Лидия понимала, что они чувствуют, но не обращала внимания. Она знала, как тяжело дышать, когда ты стоишь на полу на коленях и пытаешься смотреть снизу вверх на того, кто присвоил себе право распоряжаться твоим телом. Она помнила и паром «Стена Балтика»,[12] и как страх смерти заглушает естественное желание закричать, позвать на помощь.
Внезапно один из них упал головой вперед.
Один из студентов-медиков потерял равновесие и выпал из круга, который они образовали. Пять человек на коленях вокруг стола с мертвецом.
Лидия резко направила на него пистолет.
Он лежал в неудобной позе, уткнувшись лицом в пол, колени по-прежнему на полу, руки крепко связаны за спиной. Он плакал от страха. Он никогда раньше ни о чем таком не думал: жизнь как-то шла сама собой, происходили в ней разные события. А теперь он увидел, что она может прерваться. Прямо здесь и сейчас, а ведь ему только двадцать три, и так хотелось жить… Его трясло.
– On knee!
Лидия приблизилась к нему вплотную и приставила к затылку пистолет:
– On knee!
Он медленно поднялся и снова встал на колени, все еще рыдая: слезы текли по щекам.
– Name!
Он молча смотрел на нее.
– Name!
Он не мог отвечать, слова застревали у него в горле.
– Name!
– Йохан.
– Name!
– Йохан Ларсен.
Она наклонилась к нему, крепко прижала дуло к его лбу. Как те мужчины на пароме.
– You on knee! If again. Boom! – сказала она.
Он стоял на коленях не дыша, из последних сил держа спину прямо. Он не мог унять дрожь, пока наконец струйка мочи не потекла у него по правой ноге, намочив брюки. Но он этого даже не заметил.
Лидия взглянула на каждого из них. Они по-прежнему не смотрели ей в глаза. Не смели. Она подняла с пола пакет с логотипом ICA, вытащила сверток с пластитом и детонаторами. Подошла к небольшому столу из нержавеющей стали и принялась разминать бежевую массу той же рукой, в которой держала пистолет. Половину она тоненькой колбаской прилепила по периметру двери, а вторую – прямо на людей, которые покорно стояли на коленях. У каждого на затылке и плечах теперь было немного смерти бежевого цвета.
Здесь она пробыла уже почти двадцать минут. А до этого минут десять добиралась до морга из своей палаты.
Она понимала, что ее исчезновение наверняка уже заметили.

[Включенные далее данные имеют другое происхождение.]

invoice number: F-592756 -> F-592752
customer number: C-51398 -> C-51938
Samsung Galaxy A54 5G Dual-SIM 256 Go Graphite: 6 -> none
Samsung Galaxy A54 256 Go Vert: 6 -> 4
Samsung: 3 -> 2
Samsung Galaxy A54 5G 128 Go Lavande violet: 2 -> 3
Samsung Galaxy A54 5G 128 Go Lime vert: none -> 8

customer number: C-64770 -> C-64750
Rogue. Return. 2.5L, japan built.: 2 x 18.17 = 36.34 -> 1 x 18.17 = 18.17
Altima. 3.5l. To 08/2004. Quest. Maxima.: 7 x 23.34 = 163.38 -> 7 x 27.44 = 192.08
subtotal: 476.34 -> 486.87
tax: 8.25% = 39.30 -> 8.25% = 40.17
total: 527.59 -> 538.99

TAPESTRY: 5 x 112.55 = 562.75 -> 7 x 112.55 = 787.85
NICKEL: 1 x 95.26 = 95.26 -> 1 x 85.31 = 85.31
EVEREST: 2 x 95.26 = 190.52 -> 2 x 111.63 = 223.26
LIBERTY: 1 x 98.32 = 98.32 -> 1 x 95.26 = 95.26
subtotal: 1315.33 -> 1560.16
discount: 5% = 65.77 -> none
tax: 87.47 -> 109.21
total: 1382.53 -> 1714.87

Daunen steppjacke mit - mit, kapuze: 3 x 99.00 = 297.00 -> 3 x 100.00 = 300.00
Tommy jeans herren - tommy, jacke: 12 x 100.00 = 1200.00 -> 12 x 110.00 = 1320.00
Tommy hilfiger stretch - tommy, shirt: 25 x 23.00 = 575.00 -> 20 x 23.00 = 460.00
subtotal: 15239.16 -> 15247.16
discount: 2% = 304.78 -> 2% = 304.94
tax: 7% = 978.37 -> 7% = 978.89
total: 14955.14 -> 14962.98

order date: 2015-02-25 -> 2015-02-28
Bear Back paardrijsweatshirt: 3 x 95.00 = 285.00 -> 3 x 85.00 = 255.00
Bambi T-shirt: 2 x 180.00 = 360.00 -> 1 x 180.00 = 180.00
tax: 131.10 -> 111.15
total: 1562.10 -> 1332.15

Понимала, что в полицию уже наверняка позвонили.
Понимала, что ее ищут.
Лидия подошла к студентке. Той самой, что была так похожа на нее саму – и возрастом, и ростом, и телосложением, и светлыми с рыжинкой волосами средней длины.
– Police!
Лидия показала мобильный телефон, который вытащила у одного из них из кармана, повертела им прямо перед носом у девушки. Потом положила руку на взрывчатку, которой было облеплено плечо студентки, напоминая о том, кто здесь хозяин, и развязала ей руки.
– Police! Call police!
Девушка не знала, как поступить. Она боялась неправильно понять, сделать что-то не то. И беспокойно оглянулась, ища поддержки у седовласого.
Он, как и в прошлый раз, сказал намеренно спокойно, не выдавая своего страха:
– Она хочет, чтобы ты позвонила в полицию.
Студентка кивнула: она наконец поняла, что от нее требуется.
Седовласый заставил себя так же спокойно произнести еще несколько слов:
– Давай. Звони. Набирай один-один-два.